Mali : les familles des otages inquiètes
Françoise Larribe © MAXPPP

L'épouse d’un otage d'Aqmi exprime sa préoccupation face à l’intervention française.

Son SOS. Elle ne cache pas son inquiétude. L'épouse de Daniel Larribe, l'un des otages français retenus au Mali par Al-Qaïda au Maghreb islamique, a exprimé vendredi à Cahors "l'angoisse sans nom" des familles, quant aux conséquences possibles de l'intervention militaire française au Mali pour les leurs.

Une détresse et une angoisse sans nom

Daniel Larribe, Thierry Dol, Marc Ferret et Pierre Legrand, enlevés il y a plus de deux ans au Niger, "sont toujours retenus dans les étendues désertiques du nord-Mali et les évènements actuels nous laissent dans une détresse et une angoisse sans nom, indéfinissable", a confié Françoise Larribe, elle-même capturée et libérée après plus de cinq mois de captivité.

Pas de polémique.
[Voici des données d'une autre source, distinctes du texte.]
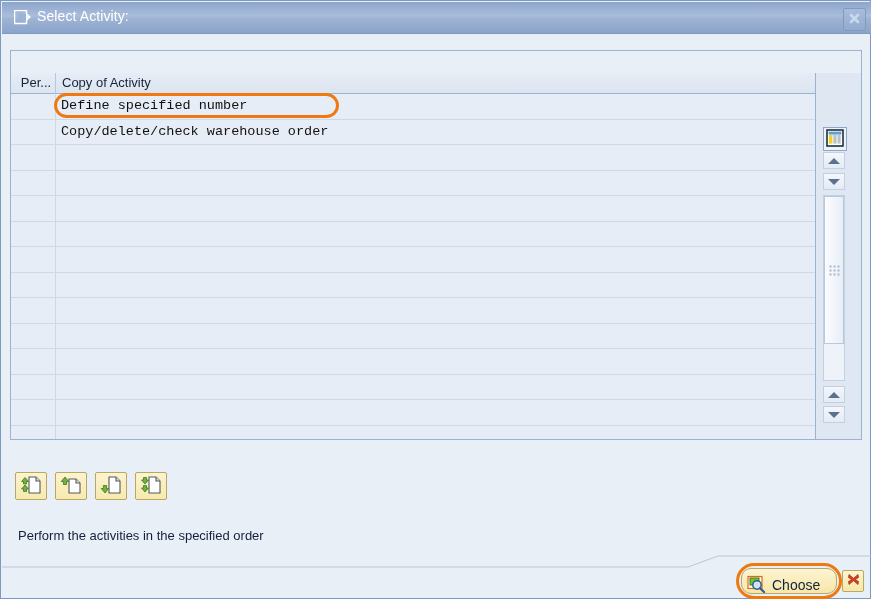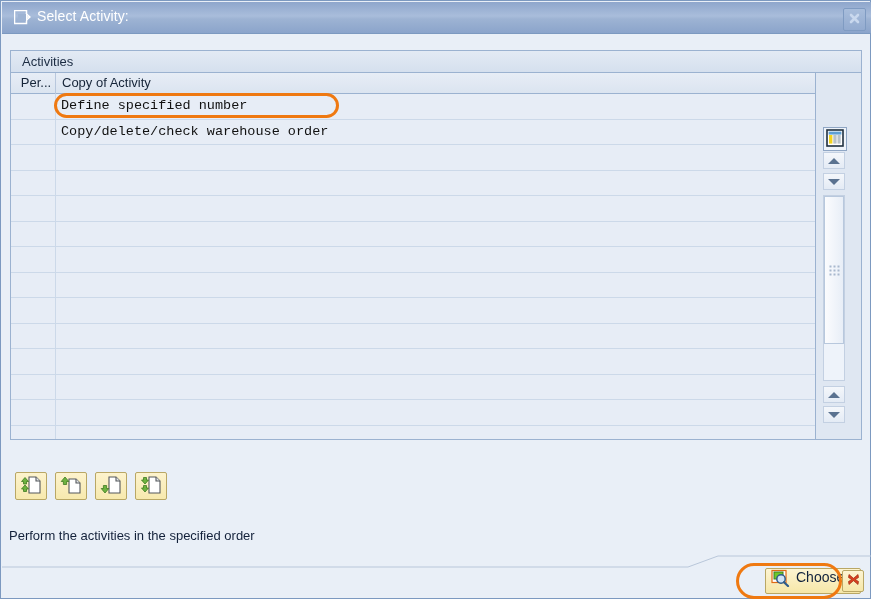"Activities" div.group-header { html: <div>Activities</div> -> none }
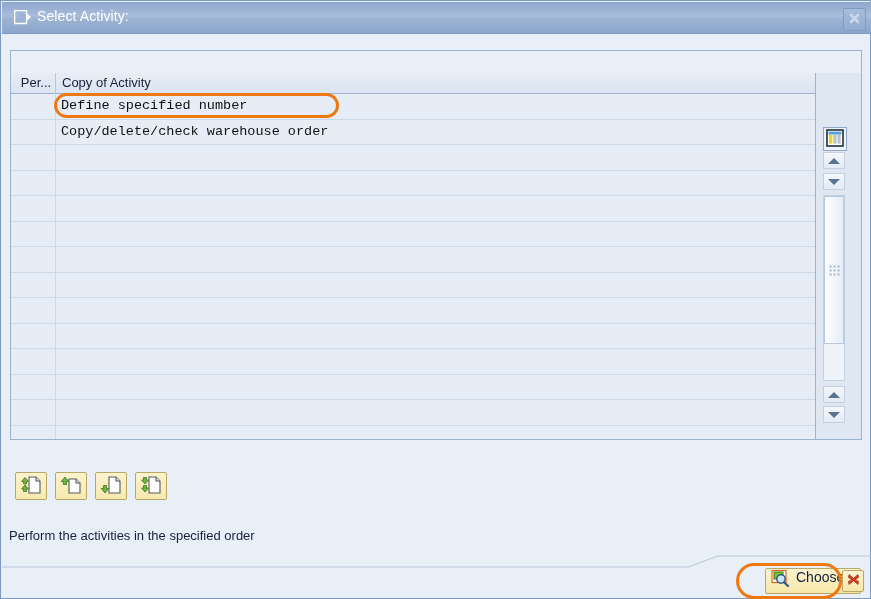"Perform the activities in the" .status-text { left: 8px -> 17px }
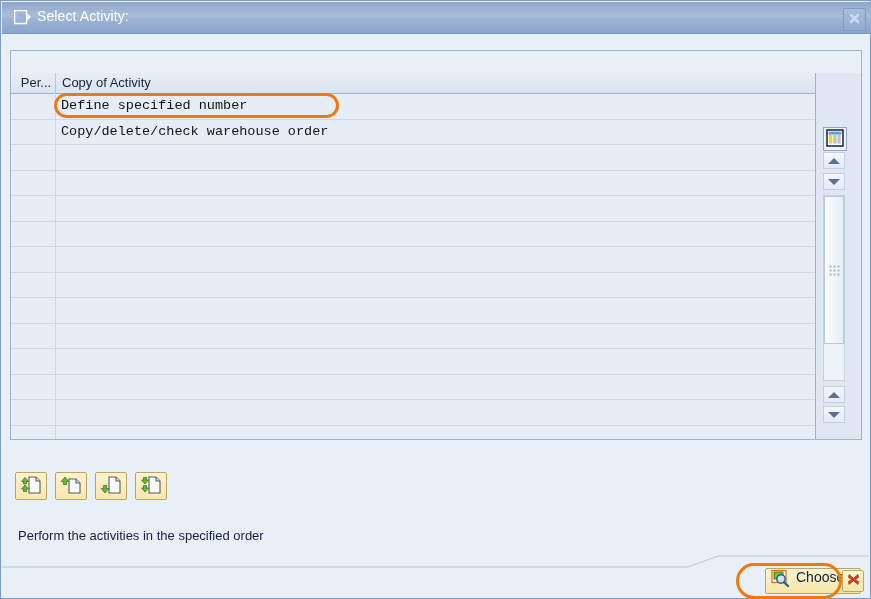"Choose" .choose-btn { align-items: flex-start -> flex-end; border-radius: 2px -> 10px; margin-left: 24px -> none }
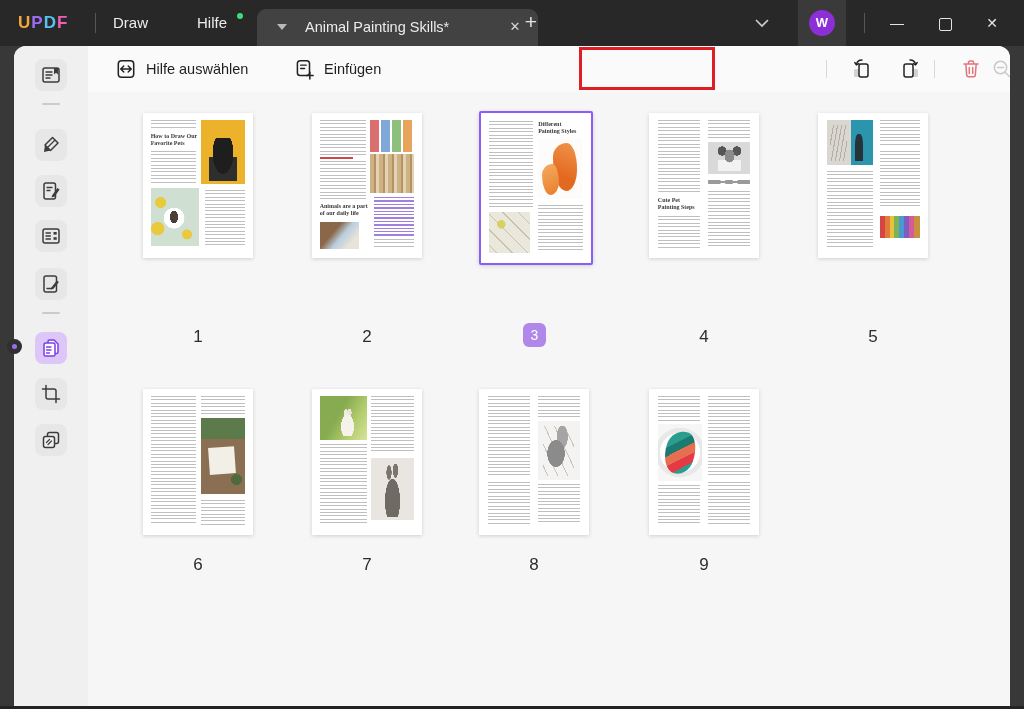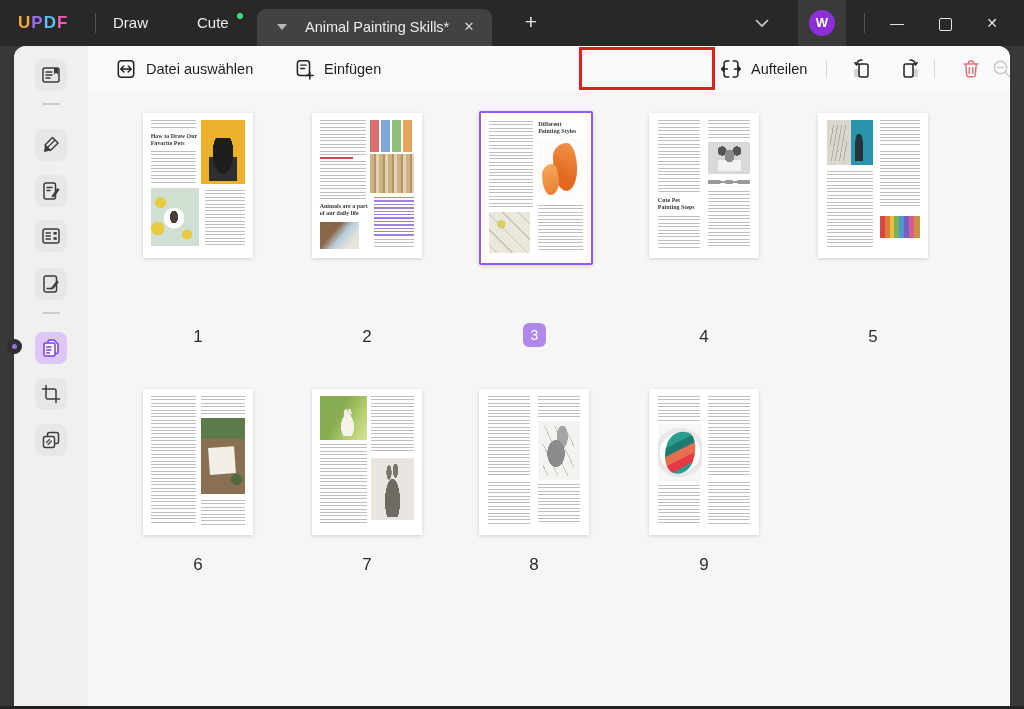"Cute" div.menu-item { text: Cute -> Hilfe }
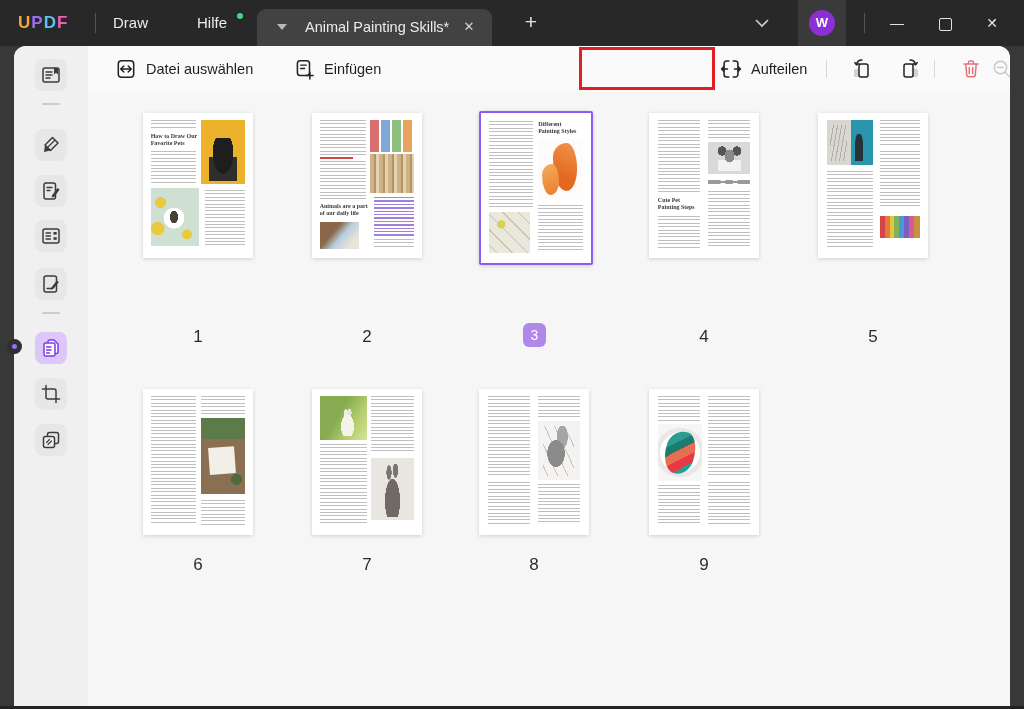"Animal Painting Skills*" .tab { width: 235px -> 281px }
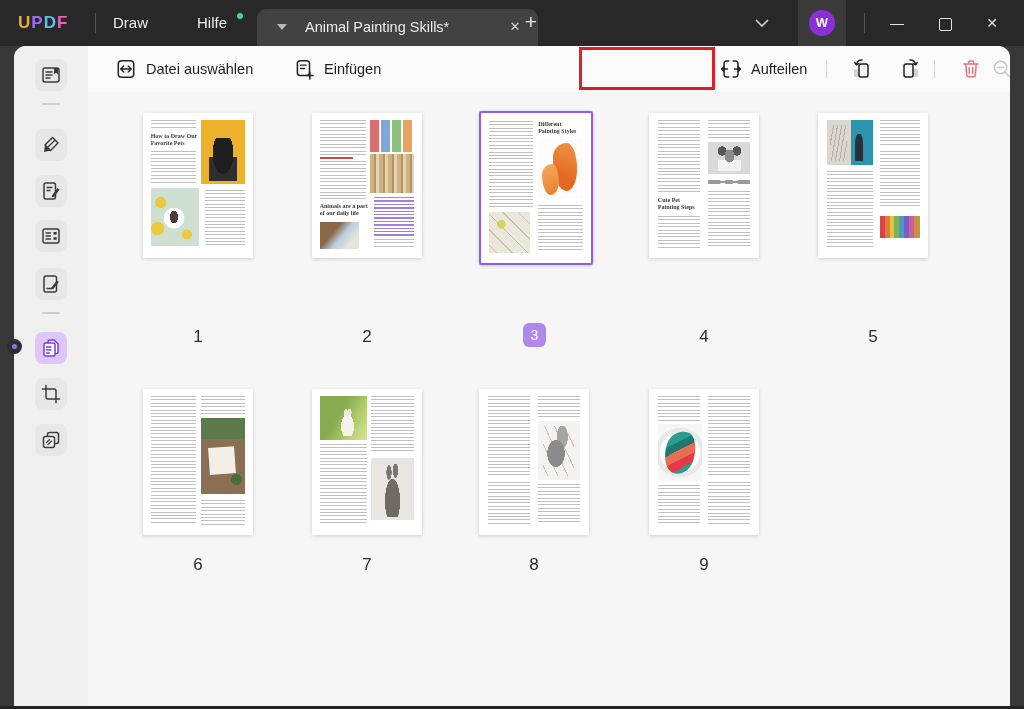"Datei auswählen" span { text: Datei -> Hilfe }
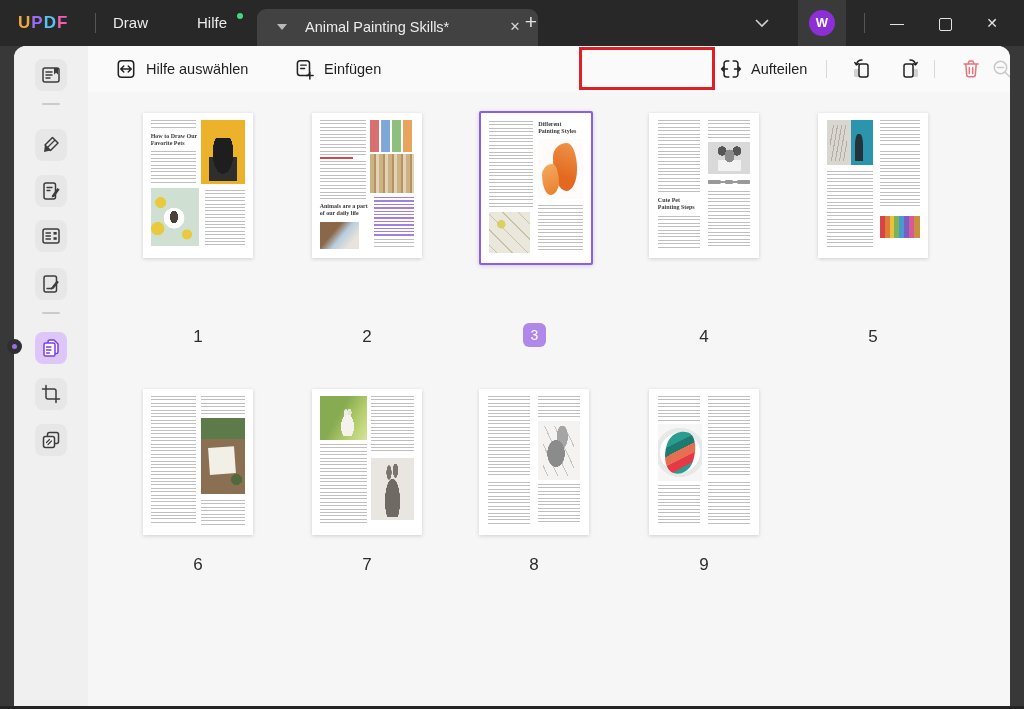"Aufteilen" div.titem { html: <div> <svg> <path></path> <path></path> </svg> <span>Aufteilen</span> </div> -> none }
L’épouse de l’otage ne veut pas se prononcer sur le bien-fondé de l'intervention française au Mali. Mais "comment ne pas imaginer ce que doit être leur solitude, leur désespérance et leur souffrance", a-t-elle ajouté, en proie à la douleur d'avoir été "rendue à (ses) filles, mais en laissant Daniel là-bas, de l'autre côté".

"Mes préoccupations, c'est le retour de nos otages"

Françoise Larribe était venue à Cahors participer à la mise en place sur la façade du conseil général du Lot d'une banderole de soutien aux otages, département dans laquelle est né et a grandi Daniel Larribe. Auprès de la presse, Françoise Larribe a refusé tout commentaire sur la légitimité des opérations militaires françaises au Mali. "Mes préoccupations, c'est le retour de nos otages, de nos proches", a-t-elle dit.

Avec le temps qui passe, l'angoisse devient de plus en plus difficile à supporter, a-t-elle dit : si, jusqu'à récemment, on pouvait croire que les autorités françaises étaient en contact avec les ravisseurs, comment savoir "actuellement, avec le maelström qui se passe dans la région". Le ministre des Affaires étrangères Laurent Fabius qui a reçu ces familles le 3 janvier leur a affirmé que les otages étaient "vivants et en bonne santé", malgré des conditions de détention "très dures".